7 Responses to “One of My Dark Secrets.”

  1. This had to be hard for you to write. I know you are pretty private about this kind of thing, or at least private about giving the nitty gritty details. I, for one, am glad you didn’t pull that trigger.

    Not many people know this (well I guess now they do…) I have a friend that committed suicide about a month and a half ago. Going to that wake was one of the hardest things I ever had to do. I hadn’t seen him in a few years, but seeing him laying there, with his mom and other family members an emotional mess makes you think and re-evalute your life a bit.

    You are one of my closest friends and even though we give eachother shit all of the time, you know I’d never want something bad to happen to you. There’s no one that gives a better motorboat than you and I think it would be extremely selfish for you to take that away from me. 🙂

  2. White Chocalate Says:

    Riv, I know we fuck around with each other but I am glad you are here. You are a unique person and anyone who comes in contact with you is lucky. You write this blog 5 days a week. Whether it be funny or serious it starts my day off right. Thank you. Have a great weekend.
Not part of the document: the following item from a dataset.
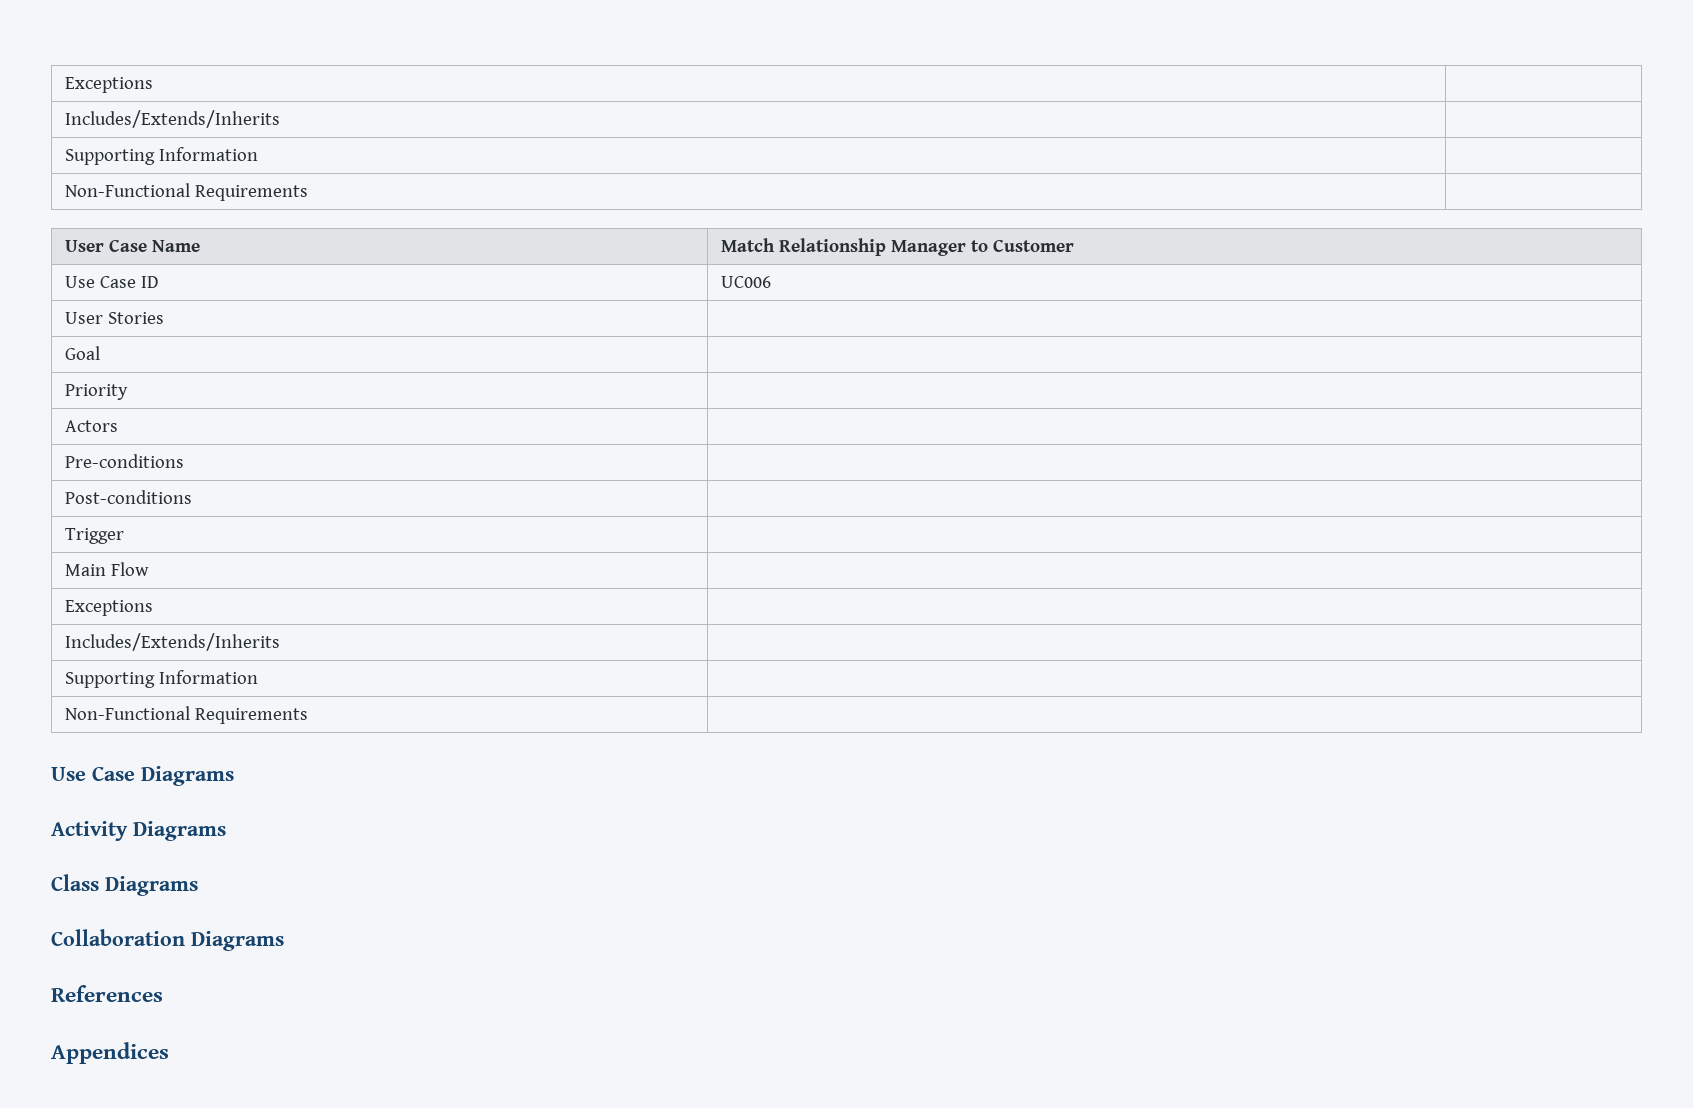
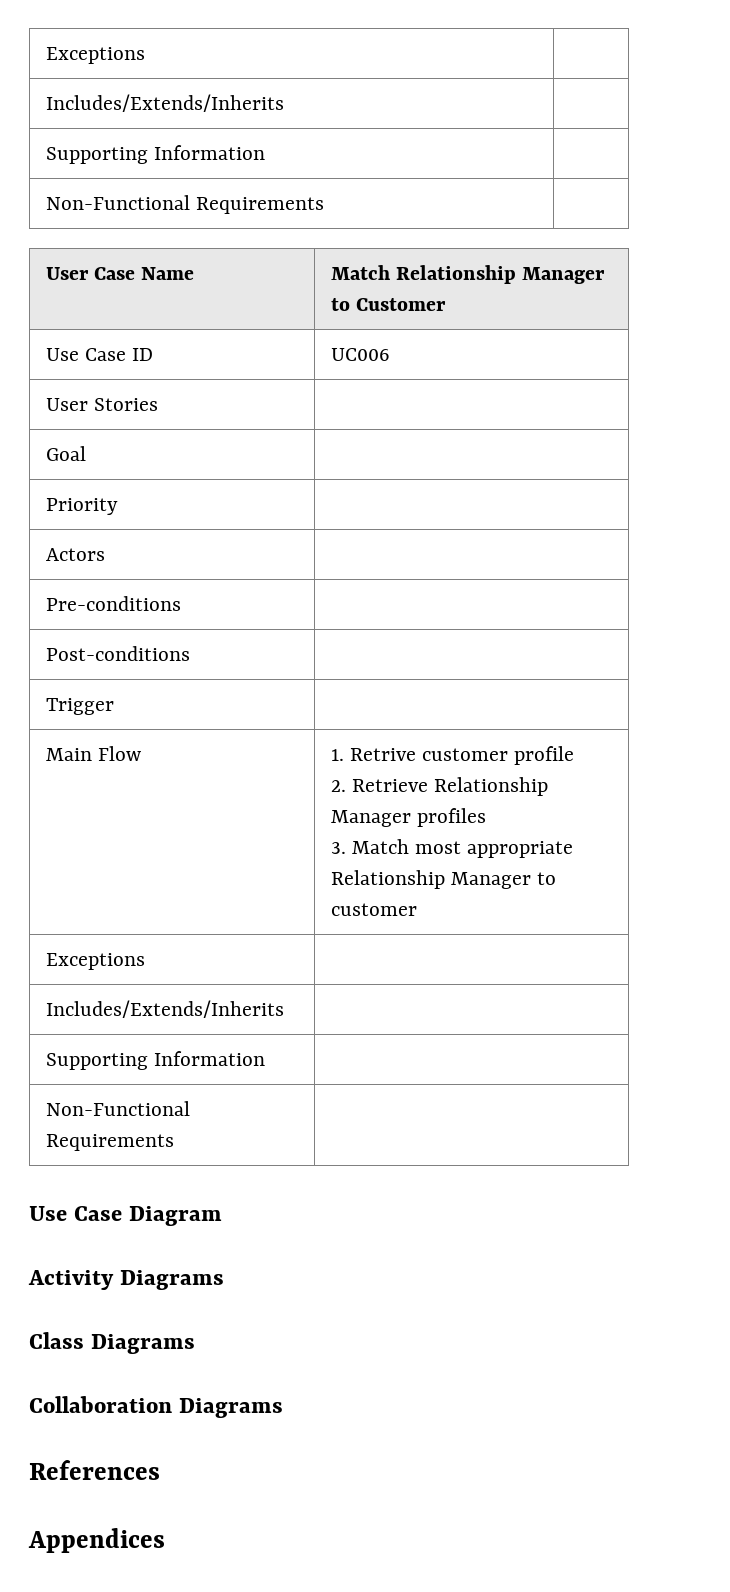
(150, 569) none -> [330,746,575,765] [330,777,548,796] [330,808,486,827] [330,839,574,858] [330,870,556,889] [330,903,417,916] 1. Retrive customer profile // 2. Retrieve Relationship Manager profiles // 3. Match most appropriate Relationship Manager to customer
[141,766,234,786] Diagrams -> [129,1206,223,1226] Diagram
    p.s. your liver called me last night. it said eat a dick!! lol

  3. Very well said. It is important not to let someone wallow in their self pity. Times can get downright terrible, but there are always positives, even if they are small and its best to focus on them instead.

  4. Thank you so much for sharing your story.

  5. Thanks for this. Sometimes I read your blog and I think “what is up with this dude?” but now that I know you have papers verifying your sanity, I feel much better.

    More seriously though, it’s strange the little tiny threads that connect us to one another when we might have otherwise thought we had nothing in common. Personality wise, we are like total opposites. And yet for some reason, I think you’re a pretty cool guy. Maybe it’s that little thread of a shared sentiment that does it.